◆ **YOUR OBJECTIVE**:
Return only the lines of the listing below that run from the line with "When el coach accede a la" through the line with "Then el sistema redirige al coach", both ends included, exactly as written.

◆ **EXTRACTED MATERIAL**:
---

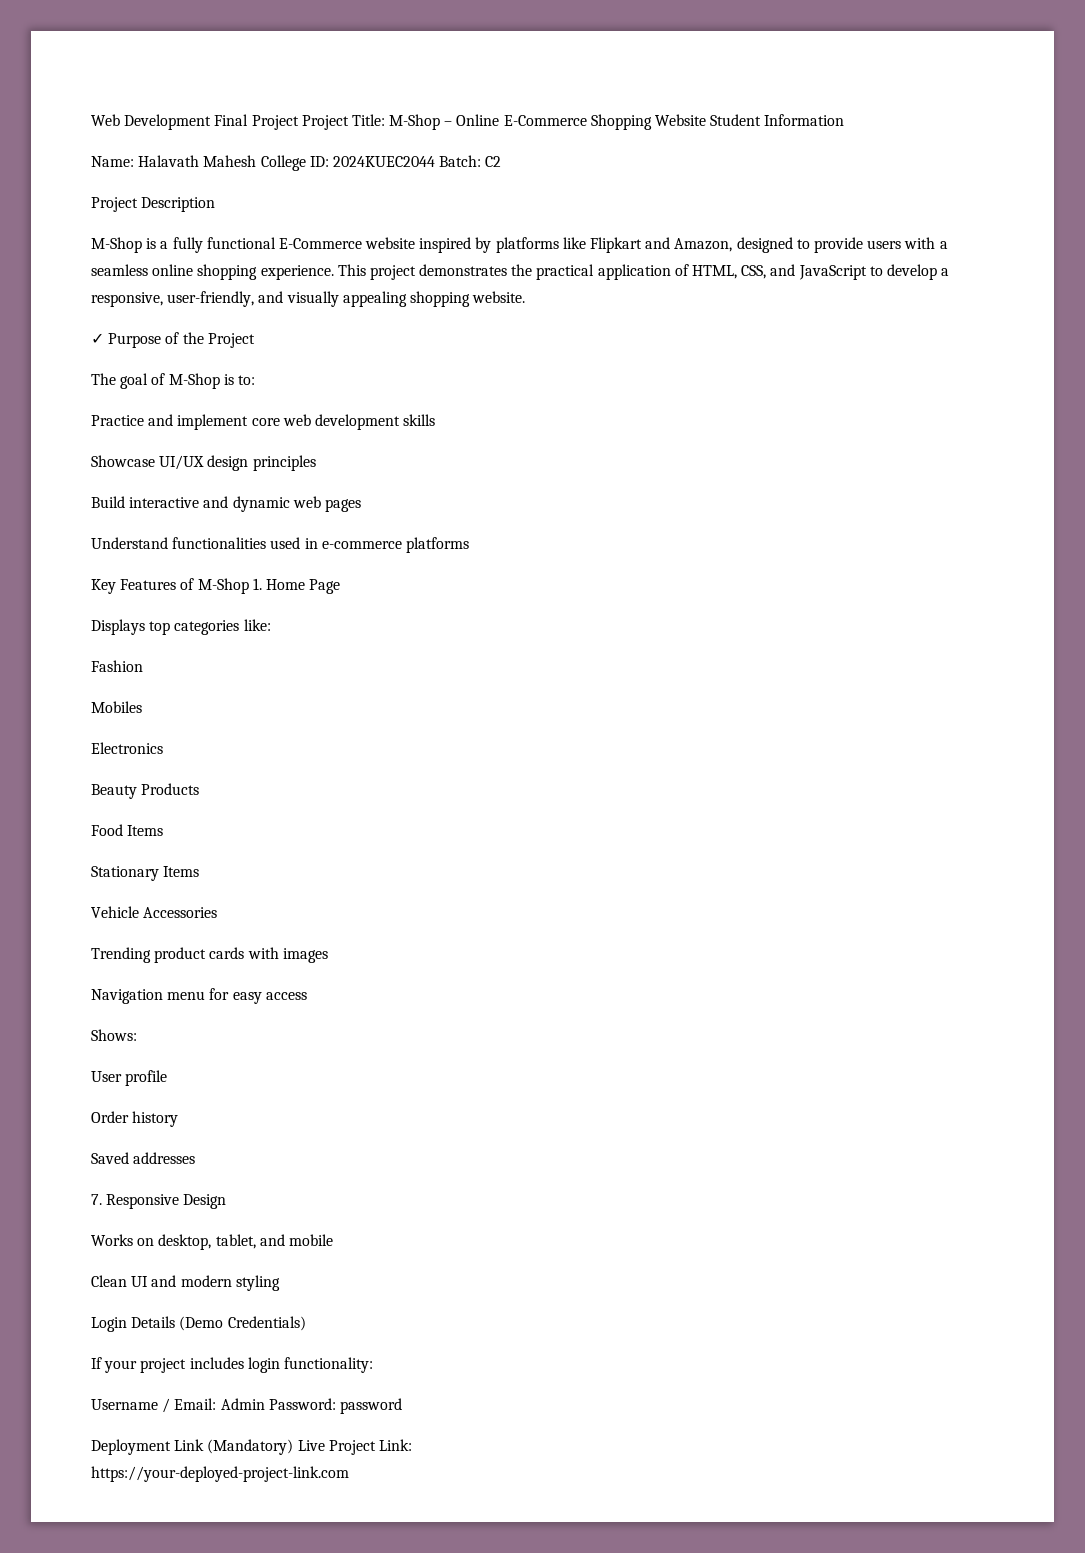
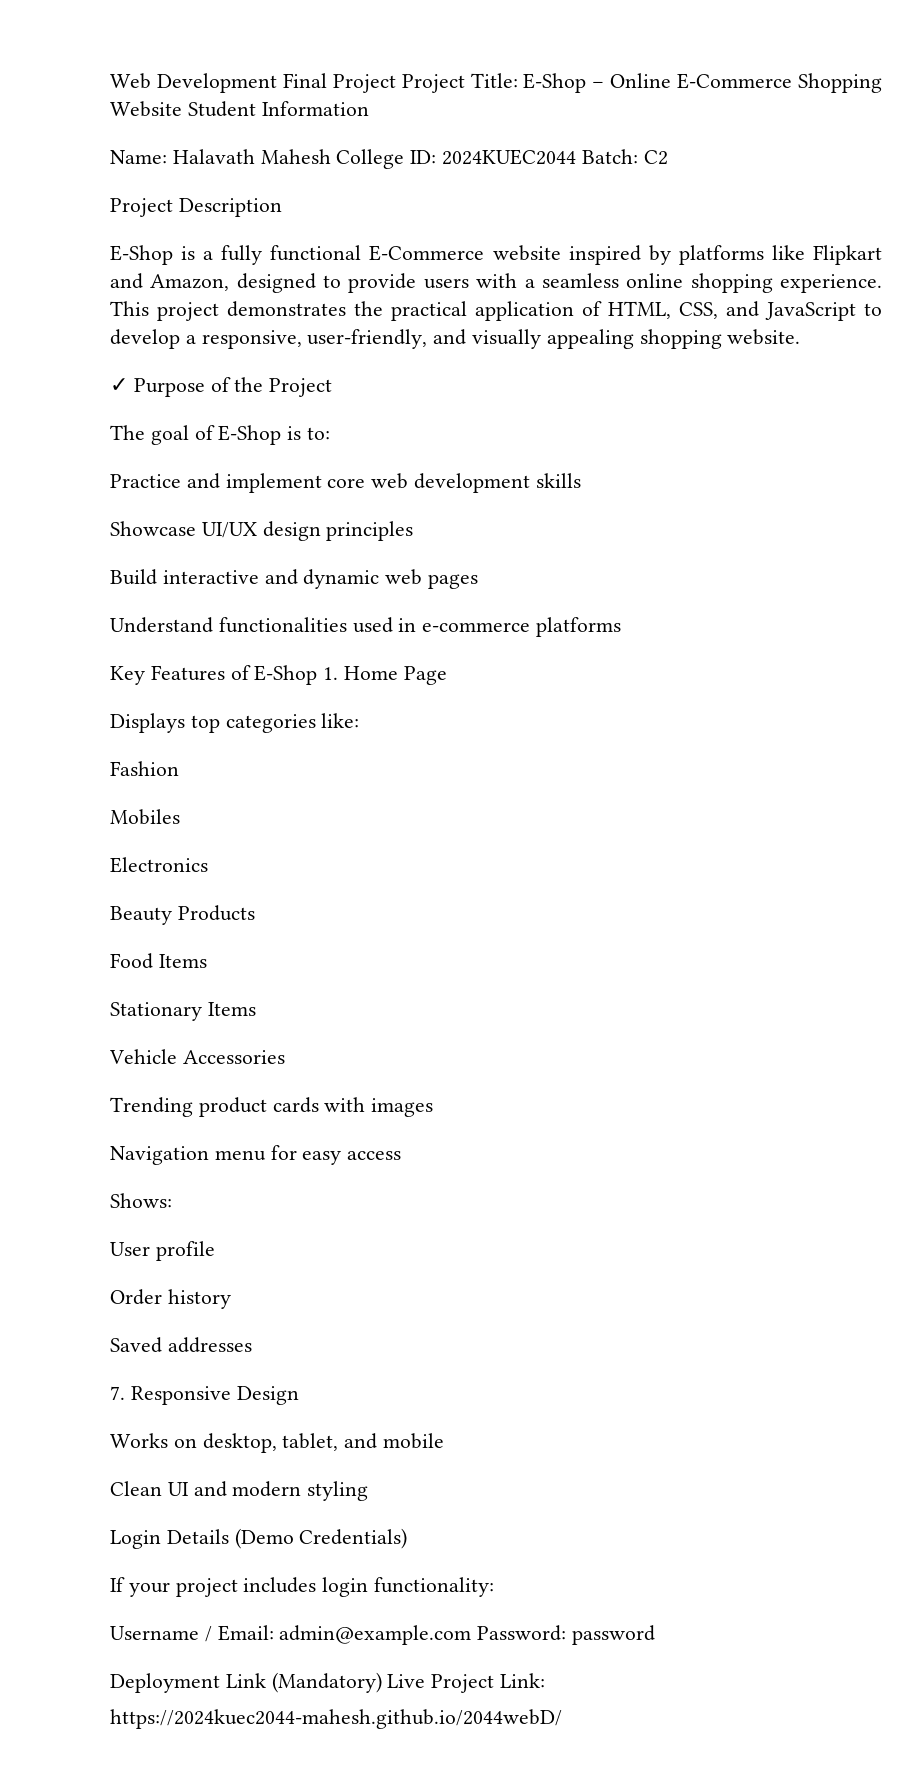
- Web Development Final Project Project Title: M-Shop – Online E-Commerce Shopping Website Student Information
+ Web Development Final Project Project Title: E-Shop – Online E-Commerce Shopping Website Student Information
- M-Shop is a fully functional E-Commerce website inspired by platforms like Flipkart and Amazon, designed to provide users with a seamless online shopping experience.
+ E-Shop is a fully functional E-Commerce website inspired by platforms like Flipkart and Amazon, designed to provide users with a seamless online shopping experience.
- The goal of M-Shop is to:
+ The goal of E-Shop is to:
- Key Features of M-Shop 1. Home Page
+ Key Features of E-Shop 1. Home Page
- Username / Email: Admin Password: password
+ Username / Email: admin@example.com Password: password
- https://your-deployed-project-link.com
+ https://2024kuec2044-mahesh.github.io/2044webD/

---

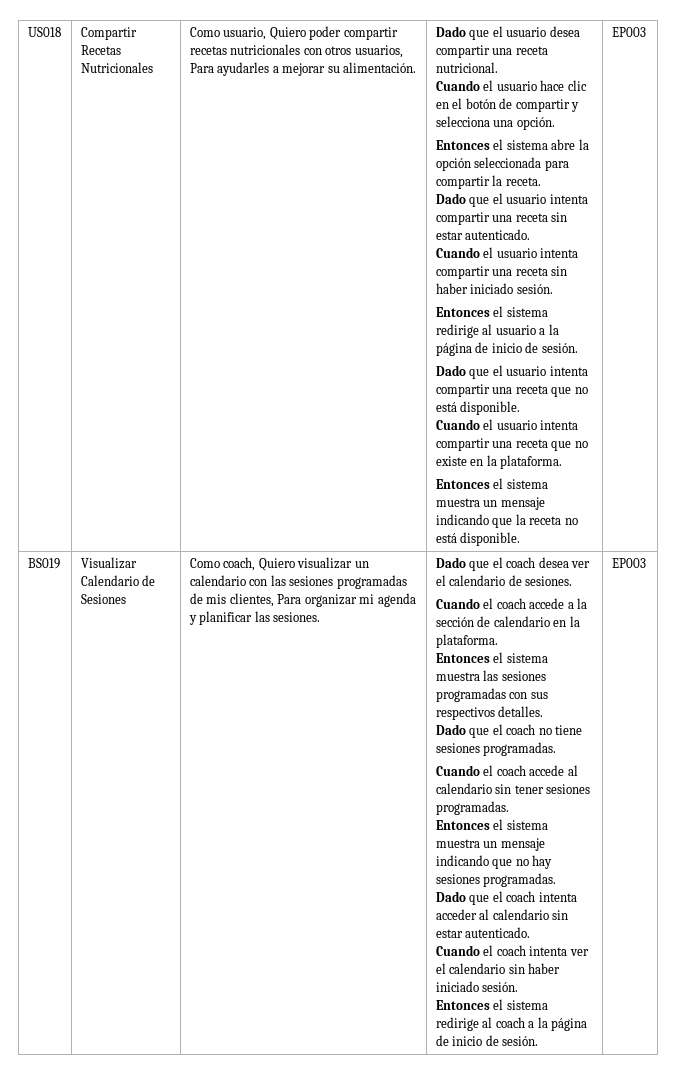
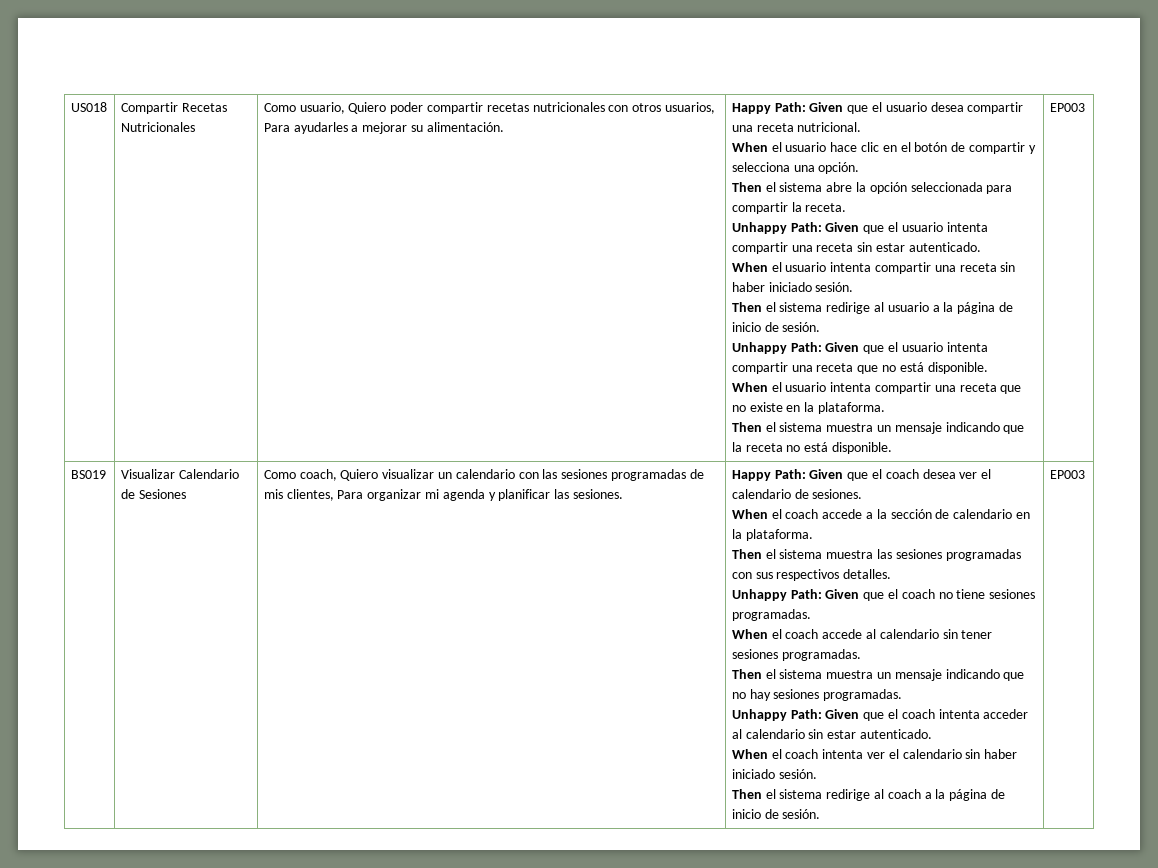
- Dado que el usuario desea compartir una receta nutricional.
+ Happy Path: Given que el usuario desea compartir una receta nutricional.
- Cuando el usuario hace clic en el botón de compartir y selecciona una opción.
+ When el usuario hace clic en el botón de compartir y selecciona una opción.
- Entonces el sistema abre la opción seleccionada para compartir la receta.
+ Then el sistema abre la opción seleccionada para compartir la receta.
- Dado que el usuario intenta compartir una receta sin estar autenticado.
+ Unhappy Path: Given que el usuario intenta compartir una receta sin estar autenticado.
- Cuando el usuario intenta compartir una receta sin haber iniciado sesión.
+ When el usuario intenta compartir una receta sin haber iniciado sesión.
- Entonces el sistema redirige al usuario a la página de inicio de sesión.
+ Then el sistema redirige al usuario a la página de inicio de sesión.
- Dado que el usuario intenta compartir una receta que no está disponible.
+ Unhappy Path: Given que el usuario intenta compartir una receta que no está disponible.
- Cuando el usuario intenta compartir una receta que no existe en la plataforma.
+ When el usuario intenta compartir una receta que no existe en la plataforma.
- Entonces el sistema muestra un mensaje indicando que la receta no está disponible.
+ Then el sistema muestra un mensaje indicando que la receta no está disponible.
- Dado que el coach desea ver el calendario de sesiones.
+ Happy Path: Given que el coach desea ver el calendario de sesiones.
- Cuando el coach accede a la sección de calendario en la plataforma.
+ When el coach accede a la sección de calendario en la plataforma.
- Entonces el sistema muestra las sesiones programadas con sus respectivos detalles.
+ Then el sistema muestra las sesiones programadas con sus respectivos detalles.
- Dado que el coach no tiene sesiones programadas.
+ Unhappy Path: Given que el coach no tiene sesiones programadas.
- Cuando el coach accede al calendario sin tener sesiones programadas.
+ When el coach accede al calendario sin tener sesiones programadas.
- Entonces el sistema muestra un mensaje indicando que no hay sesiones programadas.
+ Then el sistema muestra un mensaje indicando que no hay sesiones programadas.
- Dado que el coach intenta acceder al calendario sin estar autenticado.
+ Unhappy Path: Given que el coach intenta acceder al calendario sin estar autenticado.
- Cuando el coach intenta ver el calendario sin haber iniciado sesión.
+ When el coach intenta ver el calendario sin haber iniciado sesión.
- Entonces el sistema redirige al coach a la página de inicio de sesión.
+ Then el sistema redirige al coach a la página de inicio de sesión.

---

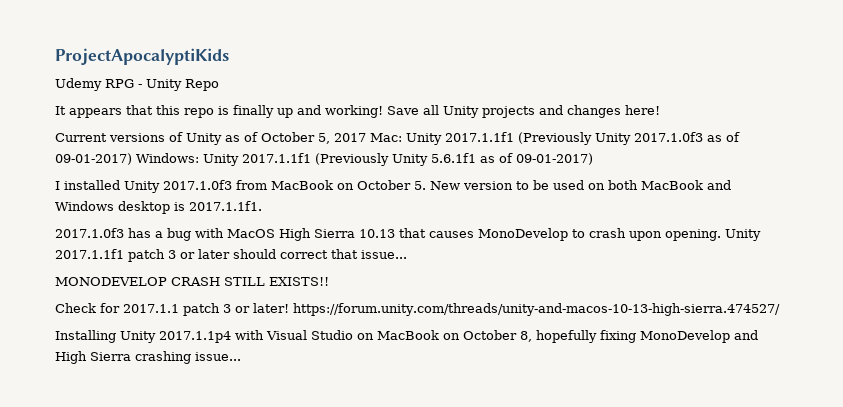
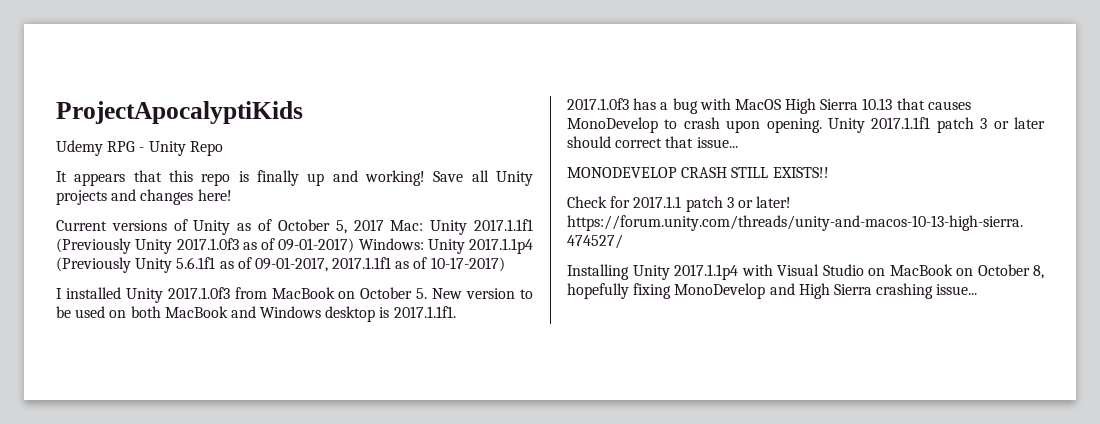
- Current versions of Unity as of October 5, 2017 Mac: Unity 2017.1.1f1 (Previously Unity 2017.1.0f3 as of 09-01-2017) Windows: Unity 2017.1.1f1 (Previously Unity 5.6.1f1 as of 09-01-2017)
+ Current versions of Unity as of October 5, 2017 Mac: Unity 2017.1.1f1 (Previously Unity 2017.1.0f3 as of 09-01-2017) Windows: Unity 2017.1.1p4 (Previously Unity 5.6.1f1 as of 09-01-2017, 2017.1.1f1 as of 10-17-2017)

---

◆ **ANSWER AREA**:
+ When el coach accede a la sección de calendario en la plataforma.
- Entonces el sistema muestra las sesiones programadas con sus respectivos detalles.
+ Then el sistema muestra las sesiones programadas con sus respectivos detalles.
- Dado que el coach no tiene sesiones programadas.
+ Unhappy Path: Given que el coach no tiene sesiones programadas.
- Cuando el coach accede al calendario sin tener sesiones programadas.
+ When el coach accede al calendario sin tener sesiones programadas.
- Entonces el sistema muestra un mensaje indicando que no hay sesiones programadas.
+ Then el sistema muestra un mensaje indicando que no hay sesiones programadas.
- Dado que el coach intenta acceder al calendario sin estar autenticado.
+ Unhappy Path: Given que el coach intenta acceder al calendario sin estar autenticado.
- Cuando el coach intenta ver el calendario sin haber iniciado sesión.
+ When el coach intenta ver el calendario sin haber iniciado sesión.
- Entonces el sistema redirige al coach a la página de inicio de sesión.
+ Then el sistema redirige al coach a la página de inicio de sesión.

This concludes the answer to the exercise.